Backend-library based dispatching (10-12 mins)

We will then continue with the more general backend-library based dispatching approach that is implemented in libraries like NetworkX and scikit-image.

This approach is more general and opens up additional possibilities as it is based on Python entry_point, which are generally used to extend the functionality of a package. We will understand this entry-point based dispatching through a quick demo.

Then we will see a demo of how NetworkX speeds-up with nx-parallel and nx-cugraph backends, and the different user APIs in NetworkX to dispatch a call: based on backend-specific graph's type, backend= kwarg, environment variables, global configurations, context manager.

Then we will go over some of the learnings gathered while integrating this mechanism in scikit-image and challenges faced with dispatching arrays inputs.

Summary and Comparison

We will end with a summary of how dispatching approaches differ and when to use which ones, both as a developer and a user of a project. In this summary we wish to expand beyond the previous examples and also mention for example DataFrame API standards and narwhals.

Intended audience:

Some basic knowledge of Python is expected; should know what objects and classes are.

Thank you :)

Aditi Juneja

Hi, I am Aditi. I mostly work around API dispatching things in the scientific python ecosystem, mostly in NetworkX, nx-parallel backend and scikit-image.
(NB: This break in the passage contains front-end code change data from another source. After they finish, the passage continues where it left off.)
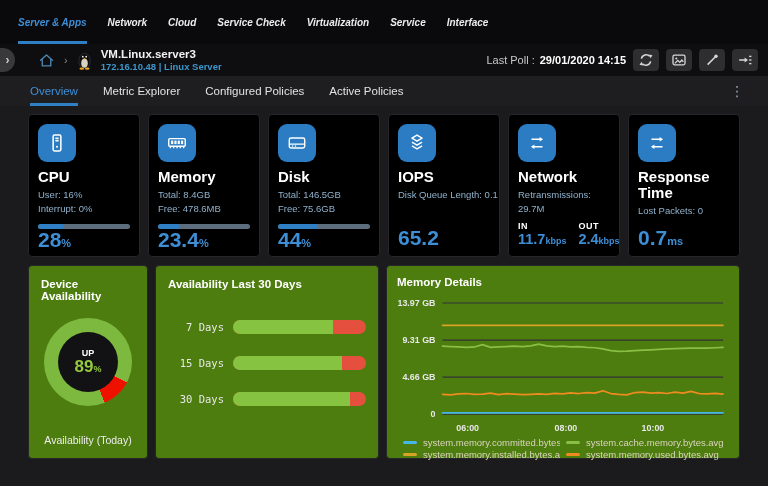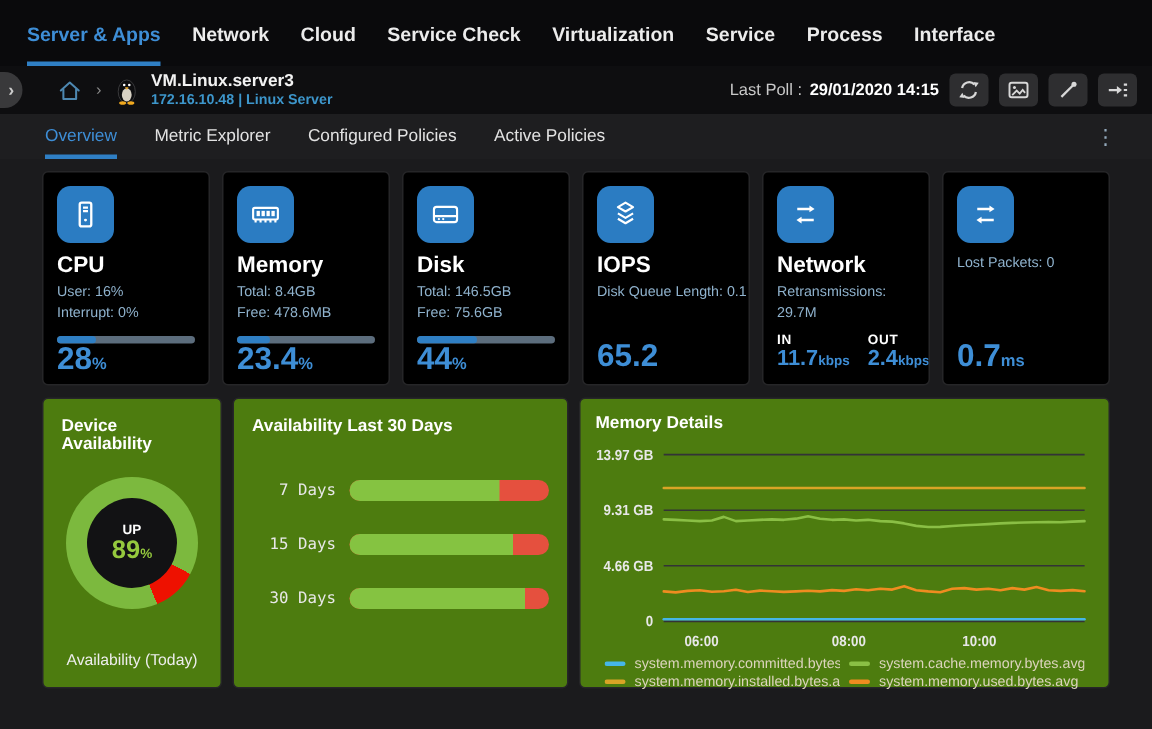--- a/index.html
+++ b/index.html
@@ -9,8 +9,8 @@
 
   
   .navbar { height:44px; background:#09090a; background:#0a0a0c; display:flex; align-items:stretch; padding-left:18px; }
-  .nav-item { display:flex; align-items:center; margin-right:21px; font-size:13px; font-weight:700;
-    color:#ececec; border-bottom:3px solid transparent; padding-top:3px; white-space:nowrap; }
+  .nav-item { display:flex; align-items:center; margin-right:21px; font-size:10px; font-weight:700;
+    color:#ececec; border-bottom:3px solid transparent; padding-top:3px; white-space:nowrap;font-style:italic; }
   .nav-item.active { color:#3e8ed6; border-bottom-color:#2f7fc4; }
 
   

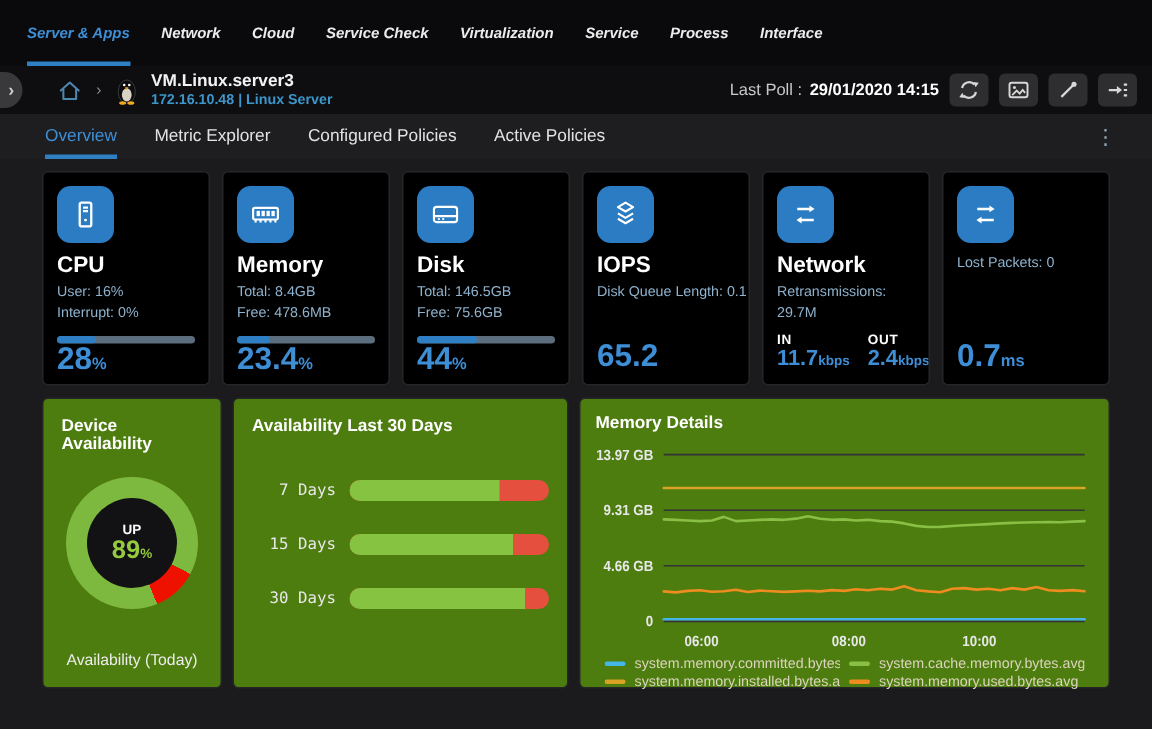--- a/index.html
+++ b/index.html
@@ -93,7 +93,6 @@
   <div class="nav-item" data-interactable="true">Service Check</div>
   <div class="nav-item" data-interactable="true">Virtualization</div>
   <div class="nav-item" data-interactable="true">Service</div>
-  <div class="nav-item" data-interactable="true">Process</div>
   <div class="nav-item" data-interactable="true">Interface</div>
 </div>
 

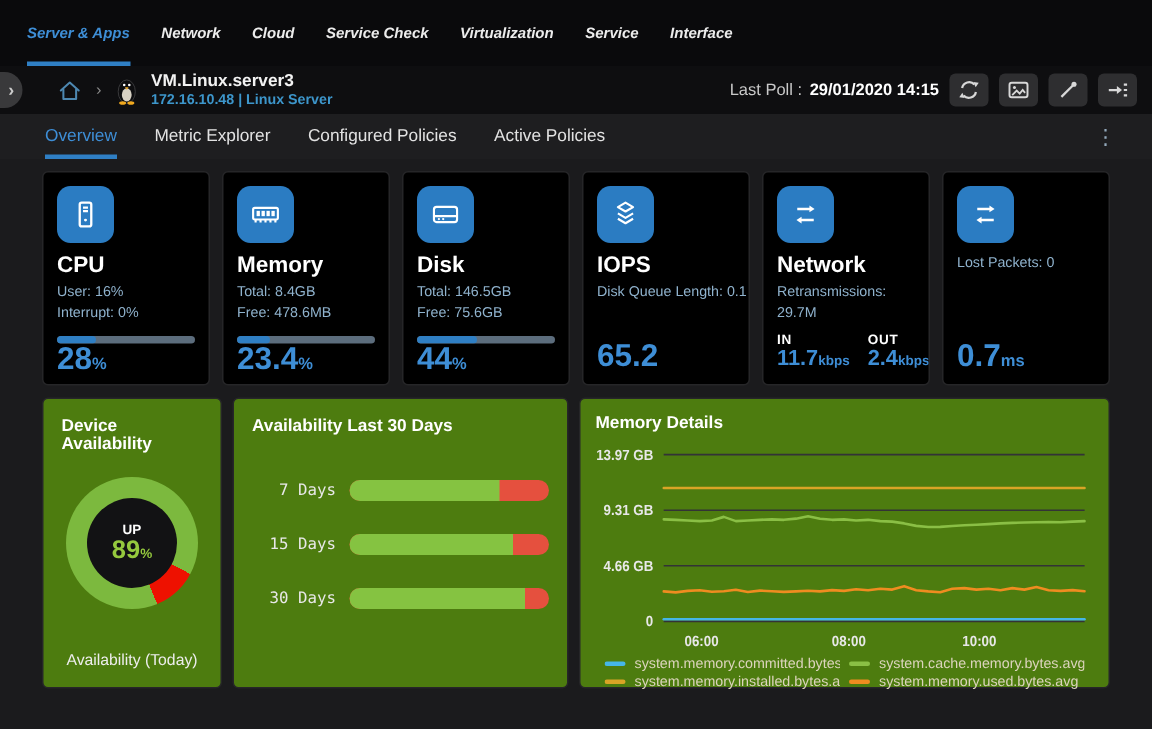--- a/index.html
+++ b/index.html
@@ -288,6 +288,7 @@
           <path d="M7.6 11.3 L4.5 13.4 7.6 15.5 z" fill="#ffffff"></path>
         </svg>
       </div>
+      <div class="card-title" data-interactable="false">Response Time</div>
       <div class="card-line" data-interactable="false">Lost Packets: 0</div>
       <div class="card-bottom">
         <div class="card-value" data-interactable="false"><span>0.7</span><span class="card-unit">ms</span></div>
GitHub: https://github.com/Schefflera-Arboricola Previous talks: https://github.com/Schefflera-Arboricola/blogs/tree/main/archive

Sebastian Berg

Sebastian has been a NumPy developer for about 10 years now. After a PhD in phsyics he worked at as a postdoc at the Berkeley Institute for Datascience on NumPy as grants byt the Alfred P. Sloan Foundation and the Gordon and Betty Moore Foundation. Since 2022 he has been a software engineer at NVIDIA where he continues to contribute to NumPy.